Malumdur ki Türkler ateşlerini hiç söndürmezlerdi. (Belki senede bir defa ve büyük ayin münasebetiyle söndürürlerdi.) Hiç sönmiyen bu Türk ateşini ertesi gün yeniden alevlendirmek için Türkler bir gün evvelinden en temiz otları toplarlar ve ertesi gün için hazır
bulundururlardı. Bu pek mukaddes tanınırdı.
Ben, Türk dili etimolojisini araştırmayı Türk kültürünün bir vesikası gibi bilen Türklere işaret olur diye bulabildiğim ve onların orijinalitesinden bahsetmekten başka bir şey yapmış değilim. İddiam biyük değildir.
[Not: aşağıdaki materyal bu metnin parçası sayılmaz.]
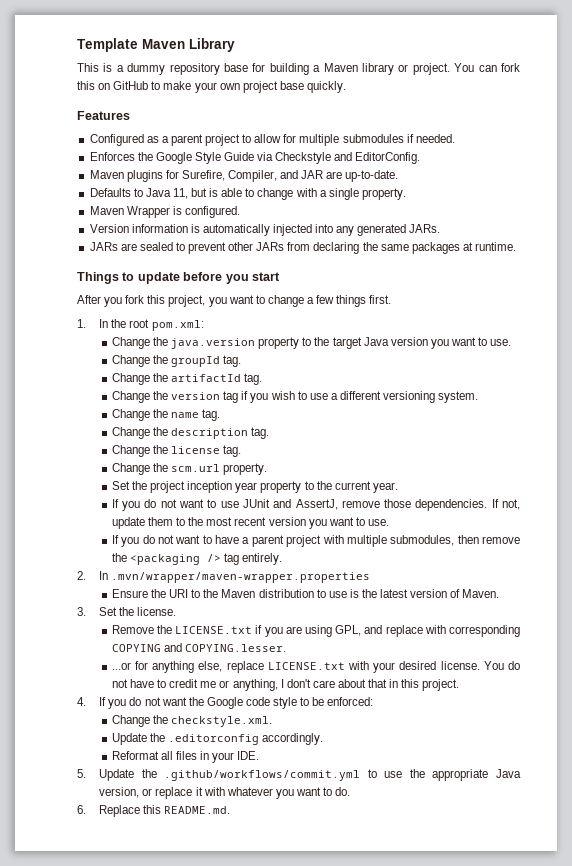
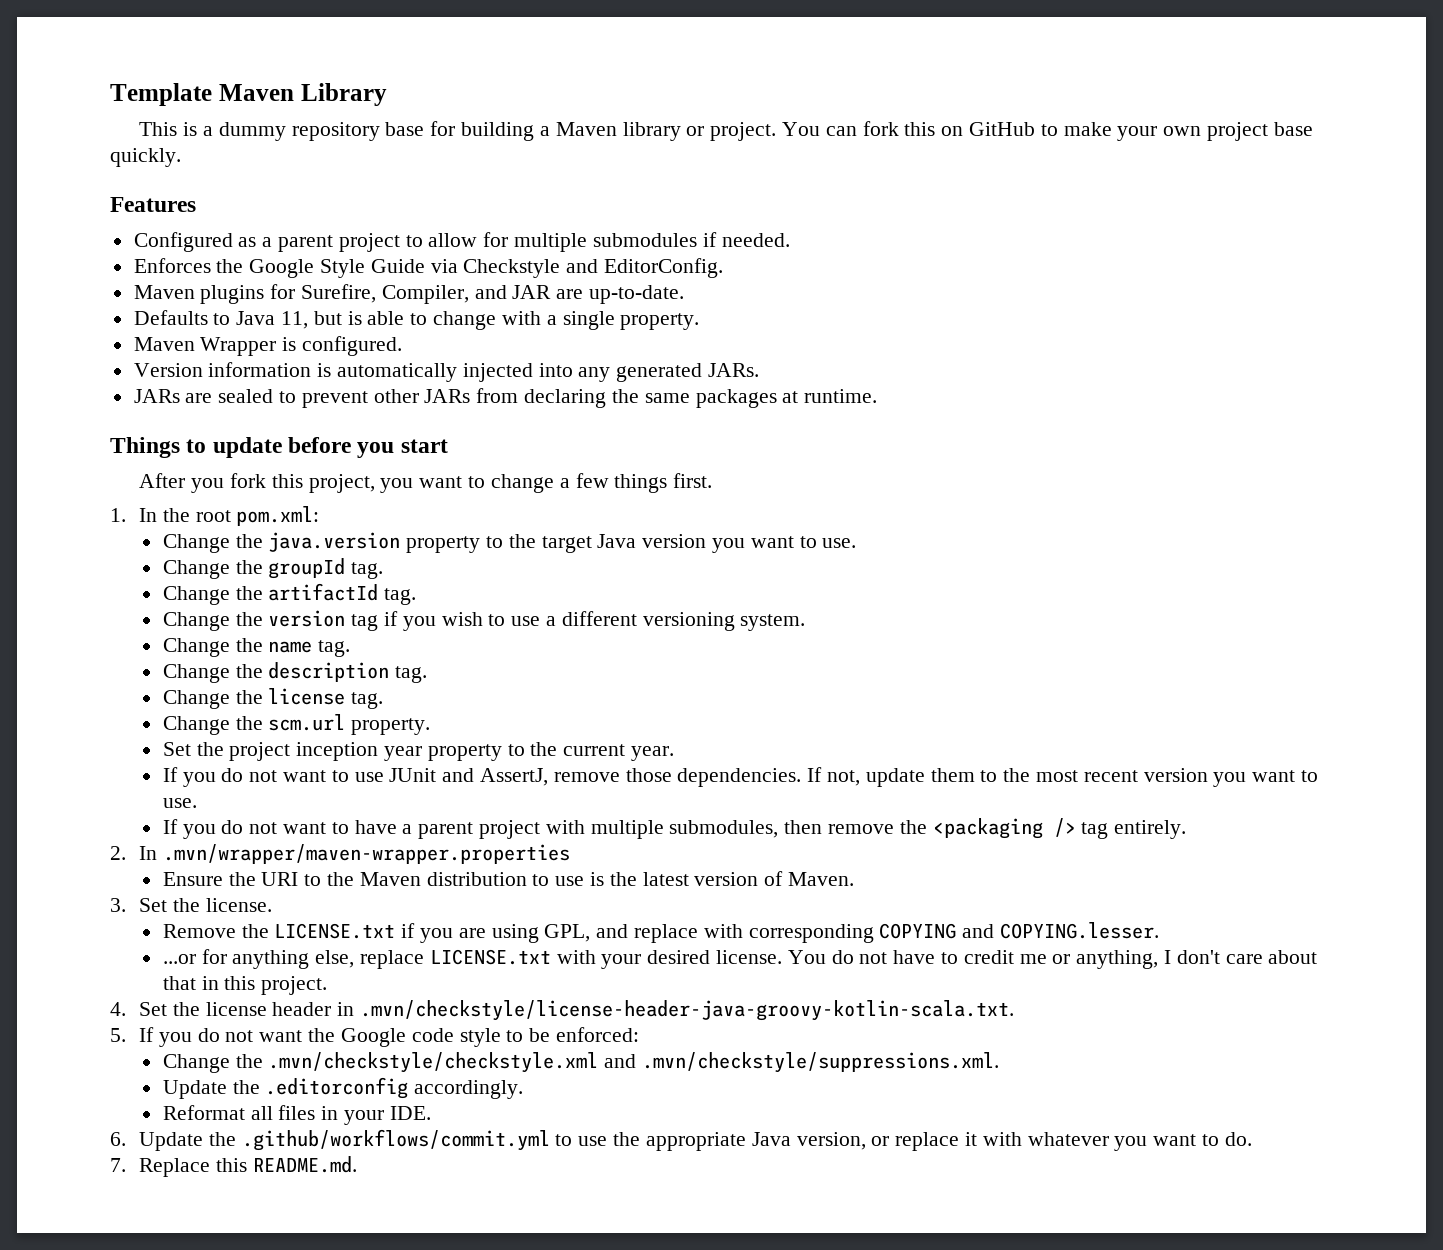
(86, 701) none -> [139,1000,1015,1021] [110,1028,126,1042] Set the license header in .mvn/checkstyle/license-header-java-groovy-kotlin-scala.txt. // 5.
[171,716,273,727] checkstyle.xml. -> [268,1052,999,1073] .mvn/checkstyle/checkstyle.xml and .mvn/checkstyle/suppressions.xml.
[77,769,86,778] 5. -> [110,1132,126,1146] 6.
[77,805,86,814] 6. -> [110,1158,126,1172] 7.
Kendimi ve Türkleri siyantifik (bilimsel) ve psikolojik hakikatlete ulaştırmaktır.
Benim yirminci asır adamı olarak kanaatim şudur ki, siyans (bilim) ne kadar yükselmiş halde olursa olsun, onu bir defa en büyük sevgimle, anlayışımla alırım.
Fakat benim ve benim gibi bütün insanlık mevcudiyetinin henüz kavrayamadığı ve ona filozofi dediği şeyin de bence de esası insan psikolojisi olduğu noktasında hâlâ durmaktayım. Ve zannediyorum ki, bu noktadan daha büyük, yüksek ve derin, kadim, geniş bir mebde bulmak, kimseye, akıllıyım diyen hiç kimseye nasip olmayacaktır.